*** Opening Records ***

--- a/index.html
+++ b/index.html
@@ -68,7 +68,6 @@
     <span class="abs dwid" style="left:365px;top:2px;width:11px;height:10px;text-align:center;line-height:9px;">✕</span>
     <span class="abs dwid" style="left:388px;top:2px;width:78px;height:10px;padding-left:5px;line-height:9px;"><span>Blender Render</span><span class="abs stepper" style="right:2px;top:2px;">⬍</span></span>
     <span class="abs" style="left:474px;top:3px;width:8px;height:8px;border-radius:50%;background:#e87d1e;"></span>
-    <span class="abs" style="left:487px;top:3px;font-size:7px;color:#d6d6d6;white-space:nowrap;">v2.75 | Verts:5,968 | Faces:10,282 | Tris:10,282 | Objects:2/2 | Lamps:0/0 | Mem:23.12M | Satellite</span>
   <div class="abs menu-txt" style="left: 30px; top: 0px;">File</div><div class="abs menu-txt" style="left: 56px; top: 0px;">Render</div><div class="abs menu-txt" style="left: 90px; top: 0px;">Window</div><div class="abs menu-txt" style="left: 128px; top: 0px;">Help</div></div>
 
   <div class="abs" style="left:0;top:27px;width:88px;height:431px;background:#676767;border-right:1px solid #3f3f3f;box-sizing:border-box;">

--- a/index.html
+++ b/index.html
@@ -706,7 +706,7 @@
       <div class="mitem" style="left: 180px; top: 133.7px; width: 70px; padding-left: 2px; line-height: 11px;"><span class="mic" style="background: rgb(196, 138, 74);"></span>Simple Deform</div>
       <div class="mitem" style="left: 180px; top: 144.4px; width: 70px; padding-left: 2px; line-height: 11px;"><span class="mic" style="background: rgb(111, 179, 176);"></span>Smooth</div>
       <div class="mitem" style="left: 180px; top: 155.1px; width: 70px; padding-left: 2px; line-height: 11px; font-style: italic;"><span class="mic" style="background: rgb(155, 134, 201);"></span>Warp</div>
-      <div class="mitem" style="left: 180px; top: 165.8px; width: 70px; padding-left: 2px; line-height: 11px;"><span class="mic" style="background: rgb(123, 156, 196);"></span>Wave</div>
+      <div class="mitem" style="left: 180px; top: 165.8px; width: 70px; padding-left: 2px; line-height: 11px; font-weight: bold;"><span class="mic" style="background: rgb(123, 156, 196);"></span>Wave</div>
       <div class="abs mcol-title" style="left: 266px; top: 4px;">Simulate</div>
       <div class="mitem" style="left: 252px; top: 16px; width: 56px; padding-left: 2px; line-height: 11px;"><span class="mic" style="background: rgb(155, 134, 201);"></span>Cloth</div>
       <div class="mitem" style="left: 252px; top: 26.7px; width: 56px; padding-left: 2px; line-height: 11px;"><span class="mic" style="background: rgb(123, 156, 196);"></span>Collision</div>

*** Closing Records ***

◆ Directions: All the entries above need to be repeated word for word.

◆ Response:
--- a/index.html
+++ b/index.html
@@ -68,7 +68,6 @@
     <span class="abs dwid" style="left:365px;top:2px;width:11px;height:10px;text-align:center;line-height:9px;">✕</span>
     <span class="abs dwid" style="left:388px;top:2px;width:78px;height:10px;padding-left:5px;line-height:9px;"><span>Blender Render</span><span class="abs stepper" style="right:2px;top:2px;">⬍</span></span>
     <span class="abs" style="left:474px;top:3px;width:8px;height:8px;border-radius:50%;background:#e87d1e;"></span>
-    <span class="abs" style="left:487px;top:3px;font-size:7px;color:#d6d6d6;white-space:nowrap;">v2.75 | Verts:5,968 | Faces:10,282 | Tris:10,282 | Objects:2/2 | Lamps:0/0 | Mem:23.12M | Satellite</span>
   <div class="abs menu-txt" style="left: 30px; top: 0px;">File</div><div class="abs menu-txt" style="left: 56px; top: 0px;">Render</div><div class="abs menu-txt" style="left: 90px; top: 0px;">Window</div><div class="abs menu-txt" style="left: 128px; top: 0px;">Help</div></div>
 
   <div class="abs" style="left:0;top:27px;width:88px;height:431px;background:#676767;border-right:1px solid #3f3f3f;box-sizing:border-box;">

--- a/index.html
+++ b/index.html
@@ -706,7 +706,7 @@
       <div class="mitem" style="left: 180px; top: 133.7px; width: 70px; padding-left: 2px; line-height: 11px;"><span class="mic" style="background: rgb(196, 138, 74);"></span>Simple Deform</div>
       <div class="mitem" style="left: 180px; top: 144.4px; width: 70px; padding-left: 2px; line-height: 11px;"><span class="mic" style="background: rgb(111, 179, 176);"></span>Smooth</div>
       <div class="mitem" style="left: 180px; top: 155.1px; width: 70px; padding-left: 2px; line-height: 11px; font-style: italic;"><span class="mic" style="background: rgb(155, 134, 201);"></span>Warp</div>
-      <div class="mitem" style="left: 180px; top: 165.8px; width: 70px; padding-left: 2px; line-height: 11px;"><span class="mic" style="background: rgb(123, 156, 196);"></span>Wave</div>
+      <div class="mitem" style="left: 180px; top: 165.8px; width: 70px; padding-left: 2px; line-height: 11px; font-weight: bold;"><span class="mic" style="background: rgb(123, 156, 196);"></span>Wave</div>
       <div class="abs mcol-title" style="left: 266px; top: 4px;">Simulate</div>
       <div class="mitem" style="left: 252px; top: 16px; width: 56px; padding-left: 2px; line-height: 11px;"><span class="mic" style="background: rgb(155, 134, 201);"></span>Cloth</div>
       <div class="mitem" style="left: 252px; top: 26.7px; width: 56px; padding-left: 2px; line-height: 11px;"><span class="mic" style="background: rgb(123, 156, 196);"></span>Collision</div>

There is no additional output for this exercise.